◆ **What the exercise asks**
Using the material below, return exactly the lines between the one holding "[113,320,182,333] AppLovin, ->" and the one holding "[113,369,366,383] AppLovin, choose", inclusive, and no others.

◆ **Records shown**
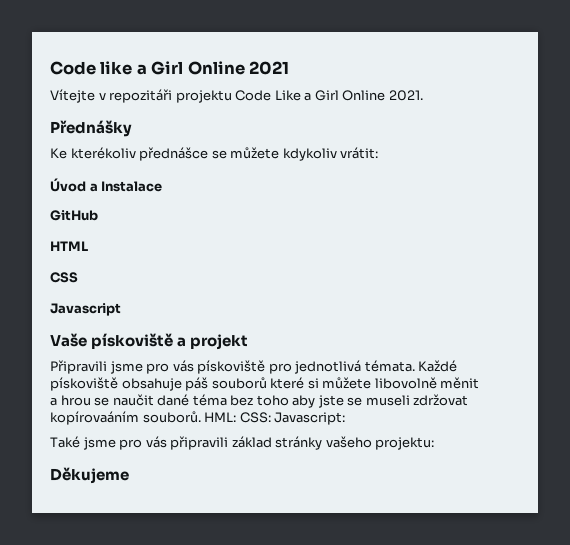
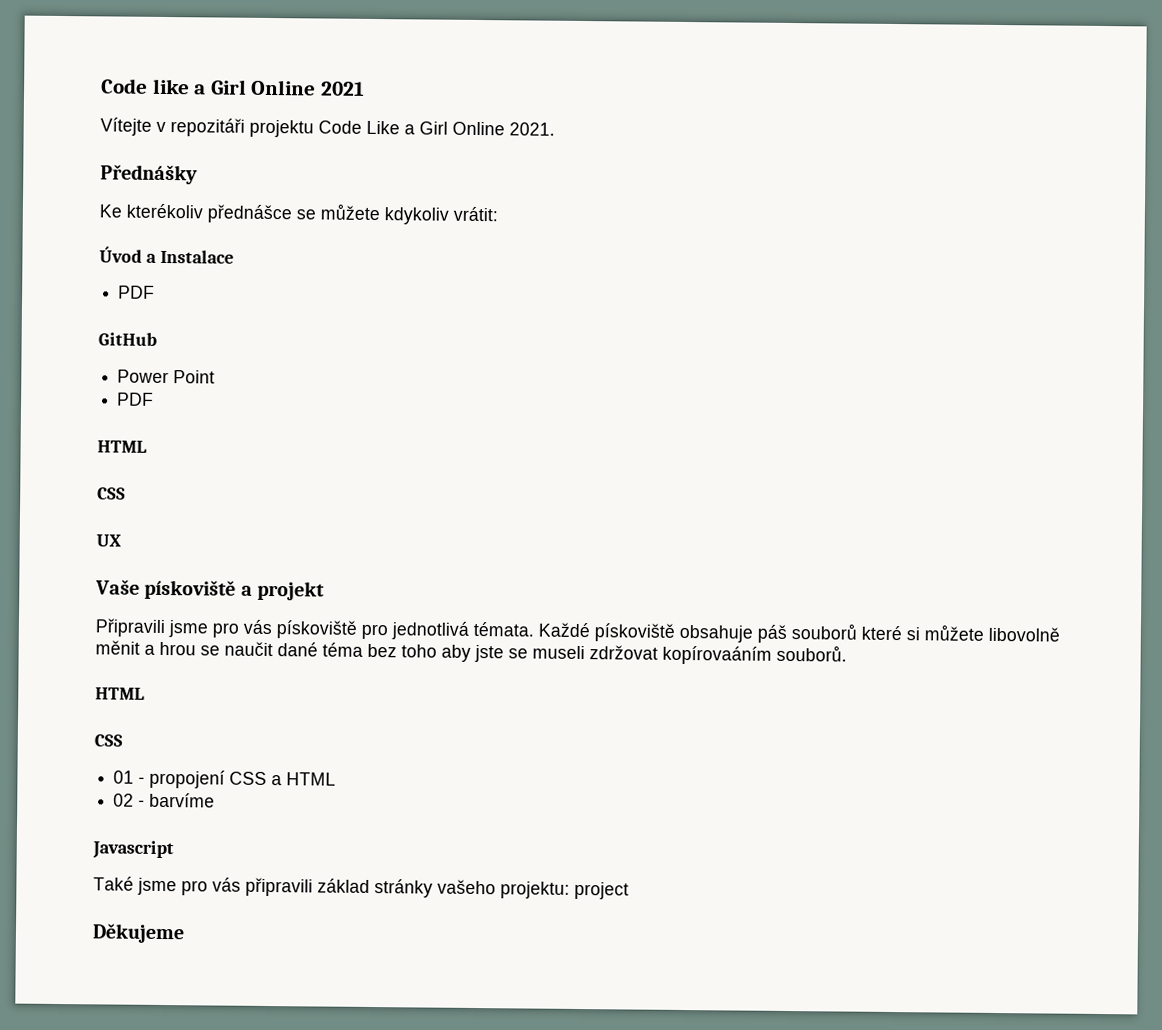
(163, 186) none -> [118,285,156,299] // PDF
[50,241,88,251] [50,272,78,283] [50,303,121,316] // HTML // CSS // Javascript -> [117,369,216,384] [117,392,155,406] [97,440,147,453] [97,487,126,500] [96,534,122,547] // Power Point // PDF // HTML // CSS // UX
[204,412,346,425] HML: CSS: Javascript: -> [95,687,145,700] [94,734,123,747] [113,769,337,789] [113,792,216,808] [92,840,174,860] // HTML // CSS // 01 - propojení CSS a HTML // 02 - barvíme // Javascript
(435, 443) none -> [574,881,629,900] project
==
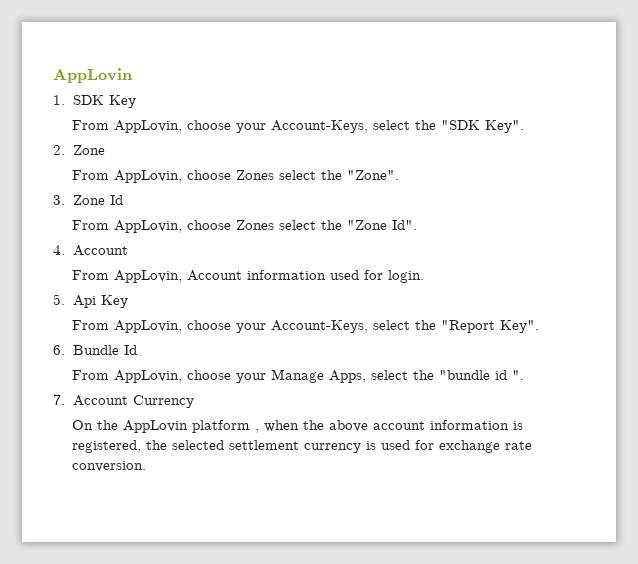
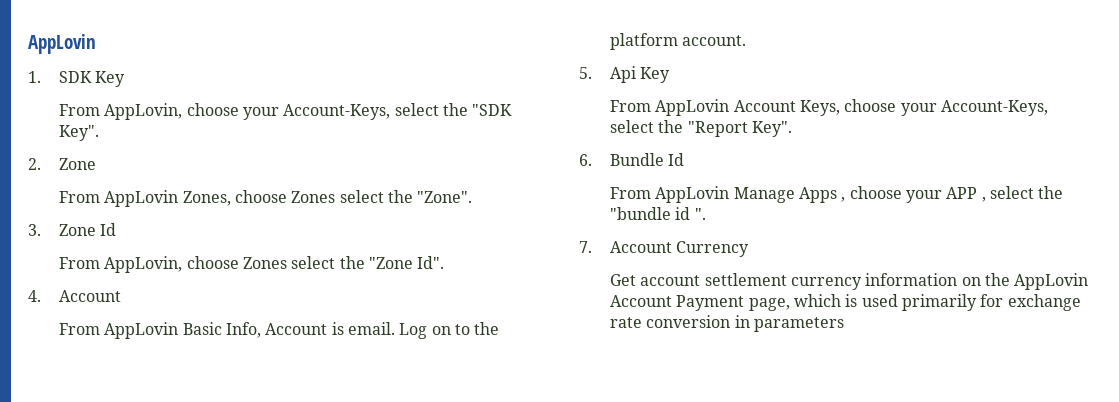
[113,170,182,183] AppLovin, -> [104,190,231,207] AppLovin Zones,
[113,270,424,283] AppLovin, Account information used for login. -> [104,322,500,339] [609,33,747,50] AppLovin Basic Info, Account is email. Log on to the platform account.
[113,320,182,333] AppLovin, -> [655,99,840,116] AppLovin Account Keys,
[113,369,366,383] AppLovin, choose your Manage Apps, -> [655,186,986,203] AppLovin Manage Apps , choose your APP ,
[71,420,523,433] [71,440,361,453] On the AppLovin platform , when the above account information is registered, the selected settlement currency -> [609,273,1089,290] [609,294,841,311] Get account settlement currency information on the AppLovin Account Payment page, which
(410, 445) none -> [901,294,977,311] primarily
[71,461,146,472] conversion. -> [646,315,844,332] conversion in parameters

◆ **Task solution**
[113,320,182,333] AppLovin, -> [655,99,840,116] AppLovin Account Keys,
[113,369,366,383] AppLovin, choose your Manage Apps, -> [655,186,986,203] AppLovin Manage Apps , choose your APP ,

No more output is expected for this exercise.